Internet no es ninguna alternativa. Va por los mismos derroteros. Puede ofrecer más información, pero la forma de consumo es parecida. Internet es el lugar donde pasamos buenos ratos con nuestros amigos, donde seguimos todos los temas que nos entretienen (deportes, cine, música…), donde vemos vídeos divertidos o incluso disfrutamos de los programas de la televisión. Podría ser un instrumento de comunicación muy poderoso, pero el uso mayoritario que le damos es frívolo y lúdico.
Habrá quien piense que me equivoco, que ellos sí sufren y se implican y se preocupan por el mundo cuando ven en la televisión las catástrofes naturales, las guerras, los abusos de poder y las injusticias sociales. Lo que yo pienso es que solo unos pocos, muy pocos, de verdad se impresionan por estas imágenes y actúan en consecuencia. Hay gente, muy poca, que deja todo lo que tiene y se va a ayudar a países subdesarrollados o colabora con oenegés o hace algo que cree que puede servir para paliar el dolor del mundo. El resto, la mayoría, simplemente seguimos el documental fragmentado del planeta Tierra que llamamos telediario y no hacemos nada.

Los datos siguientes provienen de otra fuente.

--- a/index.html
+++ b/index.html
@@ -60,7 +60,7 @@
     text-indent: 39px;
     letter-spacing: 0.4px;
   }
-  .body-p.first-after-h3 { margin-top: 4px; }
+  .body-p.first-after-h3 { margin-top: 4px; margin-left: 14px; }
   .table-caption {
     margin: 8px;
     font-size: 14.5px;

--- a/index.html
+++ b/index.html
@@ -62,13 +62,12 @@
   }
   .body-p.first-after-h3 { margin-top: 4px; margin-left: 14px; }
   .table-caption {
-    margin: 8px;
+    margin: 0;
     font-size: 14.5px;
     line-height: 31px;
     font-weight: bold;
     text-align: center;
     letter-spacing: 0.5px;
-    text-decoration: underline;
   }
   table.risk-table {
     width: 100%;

Si ahora mismo fuéramos a Japón, a alguna de las zonas devastadas por el terremoto o el tsunami, probablemente sí sentiríamos en toda su magnitud esta catástrofe. Nos conmoveríamos, nos echaríamos las manos a la cabeza y la mayoría nos ofreceríamos para ayudar en lo que hiciera falta. Lo que sentimos viendo esa misma catástrofe por la tele, si es que sentimos algo, está a años luz de lo que experimentaríamos si la cámara de vídeo dejara de ser nuestro intermediario con la realidad. No hace falta decir que si esa catástrofe la sufriéramos en nuestras propias carnes o le tocara  a alguno de nuestros amigos o familiares la impresión sería mucho mayor. Nos parecería indignante que algunas personas de los países ricos nos hicieran donativos de 10 euros cuando se van a gastar 100 en salir de copas una noche de sábado o más de 1.000 en ir a Disneylandia.

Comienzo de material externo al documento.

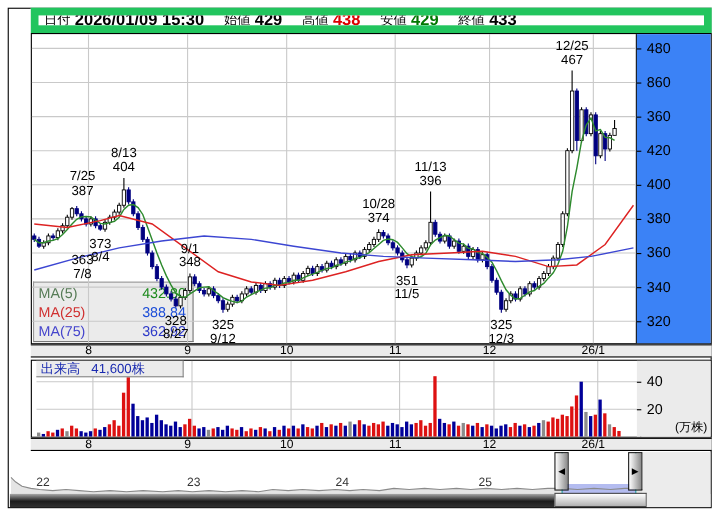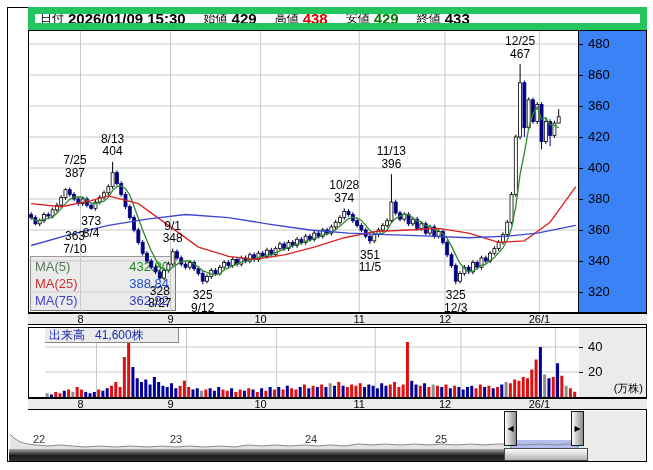--- a/index.html
+++ b/index.html
@@ -359,7 +359,7 @@
       </div>
       <div class="annot" style="left: 20px; top: 199.35px;">
         <div>363</div>
-        <div>7/10</div>
+        <div>7/8</div>
       </div>
       <div class="annot" style="left: 36.1914px; top: 183.85px;">
         <div>373</div>

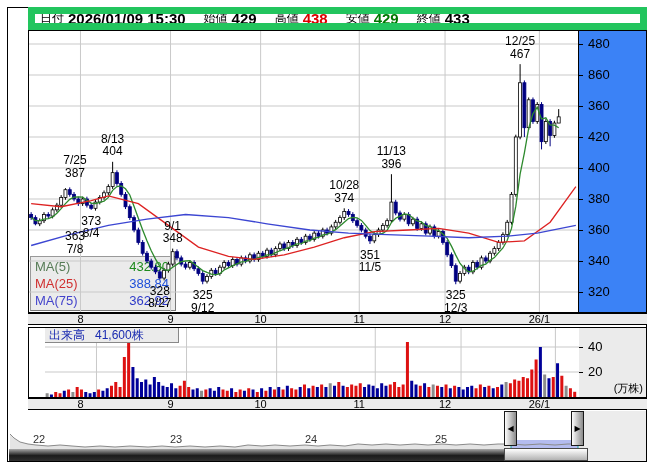--- a/index.html
+++ b/index.html
@@ -24,7 +24,7 @@
   #xstrip-vol{top:398px}
   .monthLabel{position:absolute;top:0;width:30px;text-align:center;font-size:11px;line-height:11px;color:#000}
   #vol-row{left:28px;top:327px;width:619px;height:71px;border:1px solid #000;background:#fff}
-  #vol-plot{position:absolute;left:16px;top:0;width:550px;height:69px;border-right:1px solid #000}
+  #vol-plot{position:absolute;left:4px;top:0;width:550px;height:69px;border-right:1px solid #000}
   #vol-axis{position:absolute;left:550px;top:0;width:67px;height:69px;background:#ebebeb}
   #vol-unit{position:absolute;right:3px;bottom:1px;font-size:11px}
   #ma-legend{position:absolute;left:1px;top:225px;width:146px;height:55px;background:#ebebeb;

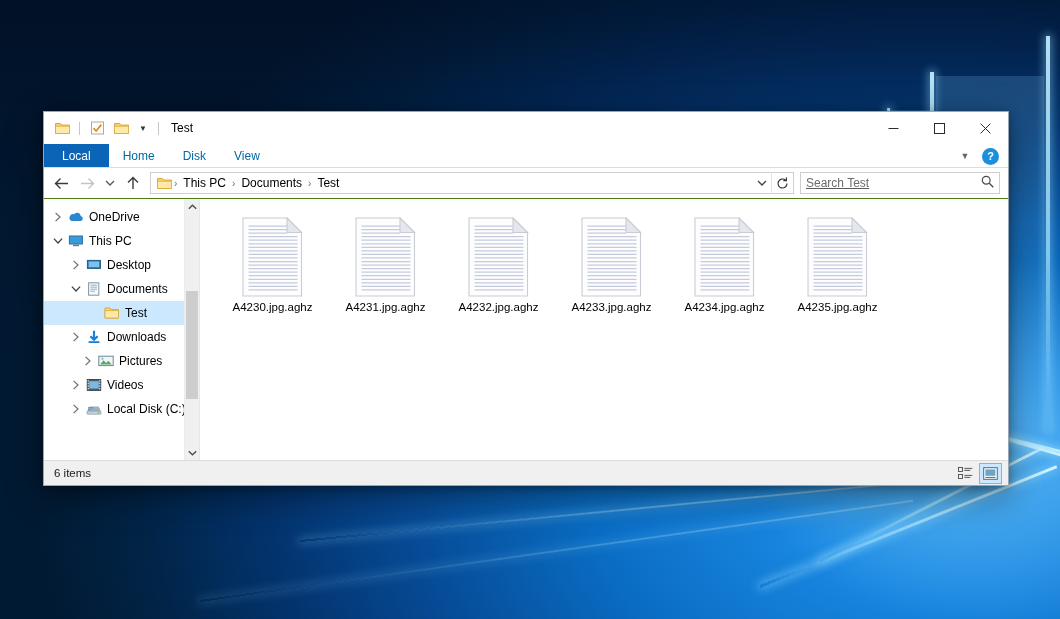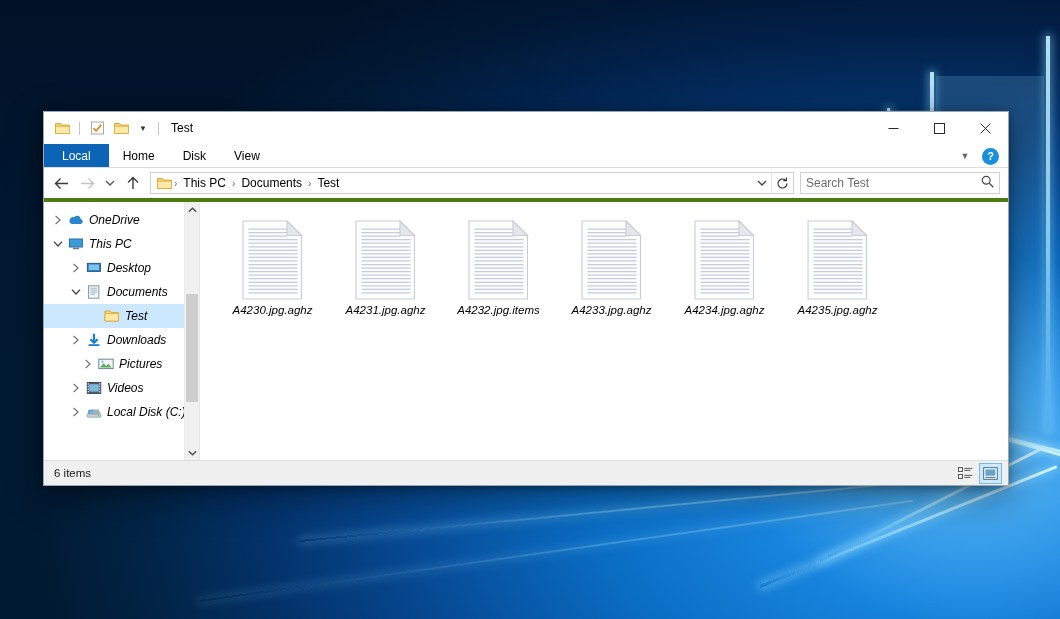--- a/index.html
+++ b/index.html
@@ -139,7 +139,7 @@
   }
   .tab {
     font-size: 12px;
-    color: #000000;
+    color: #0369a1;
     display: flex;
     align-items: center;
     padding: 0 14px;

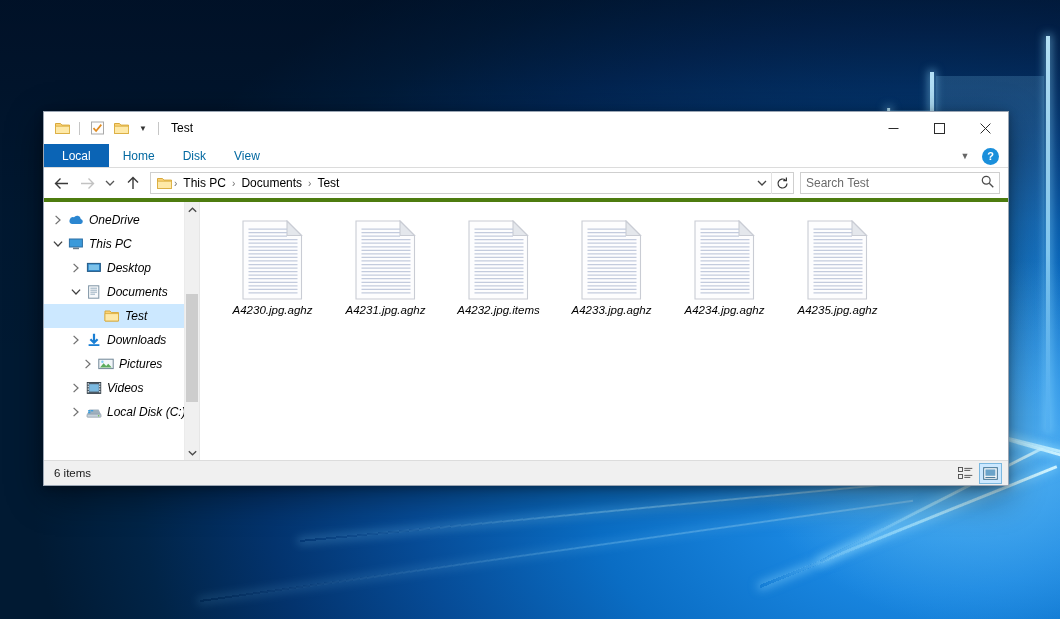--- a/index.html
+++ b/index.html
@@ -273,6 +273,7 @@
     color: #5a5a5a;
     background: transparent;
     min-width: 0;
+    text-decoration: underline;
   }
   .search-input::placeholder { color: #6b6b6b; }
 

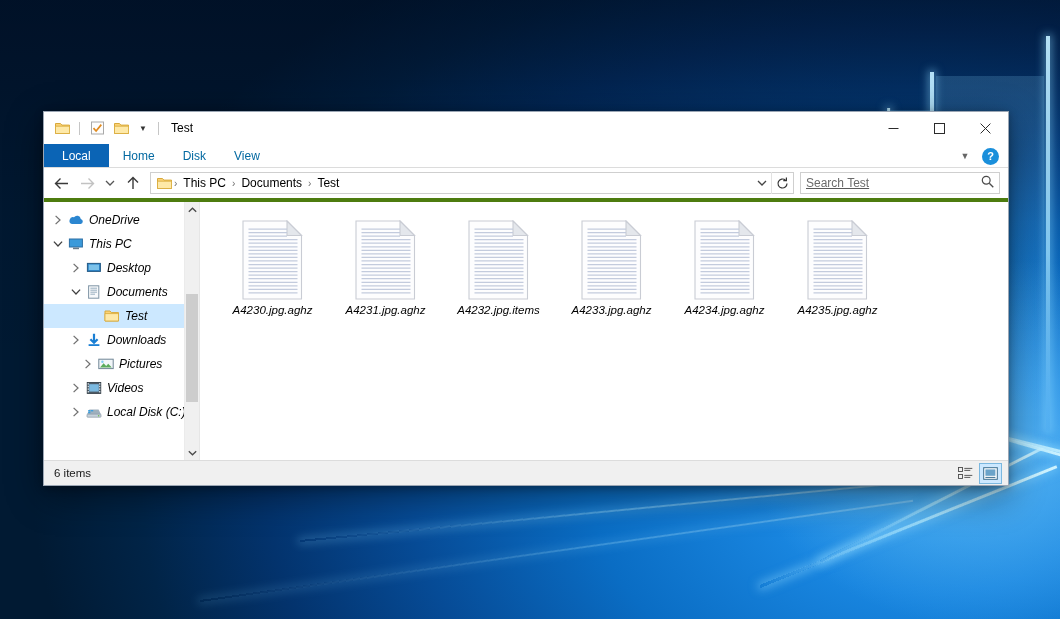--- a/index.html
+++ b/index.html
@@ -282,8 +282,7 @@
     flex: 1;
     display: flex;
     min-height: 0;
-    border-top: 4px solid #4d7c0f;
-    font-style: italic;
+    border-top: 1px solid #4d7c0f;
   }
   .navpane {
     width: 155px;

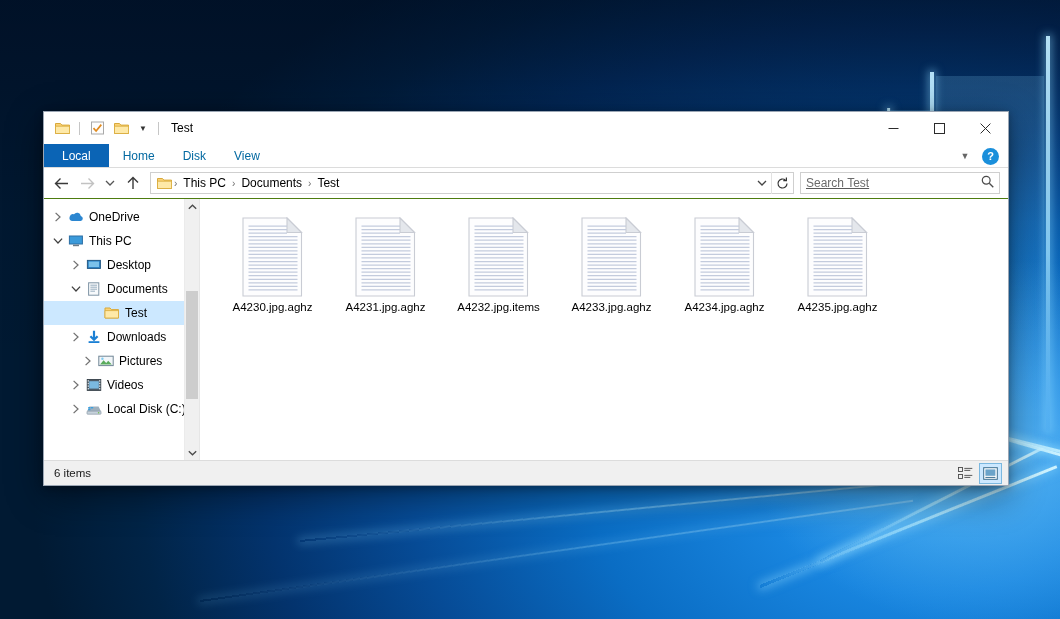--- a/index.html
+++ b/index.html
@@ -789,7 +789,7 @@
                   <path d="M6.5 69.35H55.5" stroke="#c3cbdd" stroke-width="1.25"></path>
                   <path d="M6.5 72.9H55.5" stroke="#c3cbdd" stroke-width="1.25"></path>
                 </svg></div>
-              <div class="filelabel">A4232.jpg.items</div>
+              <div class="filelabel">A4232.jpg.aghz</div>
             </div>
             <div class="fileitem">
               <div class="doc-wrap"><svg width="62" height="80" viewBox="0 0 62 80">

Preguntémonos qué parte de nuestro interés en las desgracias ajenas es humanitaria y qué parte simplemente se recrea en el morbo o busca en ellas una forma de pasar el rato.
Recuerdo que una de las frases que más repetimos cuando se estrellaron los aviones en las Torres Gemelas es que las imágenes parecían de una película. Eso me hace pensar que probablemente debería existir un medio de comunicación exclusivo para conocer la realidad sin que esta se convirtiera en espectáculo. Si encontráramos ese medio mucha gente se negaría a conocer la realidad y giraría asqueada la cabeza para evitar que el sufrimiento ajeno le afectara. La evolución del ser humano nos ha llevado a una nueva etapa, la del Homo Lúdicus, que en los estudios de antropología se caracterizará por buscar el hedonismo a toda costa y ser capaz de convertir casi todo lo que toca en entretenimiento. No lo estoy criticando. Tal vez sea otro de los recursos que la naturaleza nos ofrece para garantizar el futuro de nuestra especie.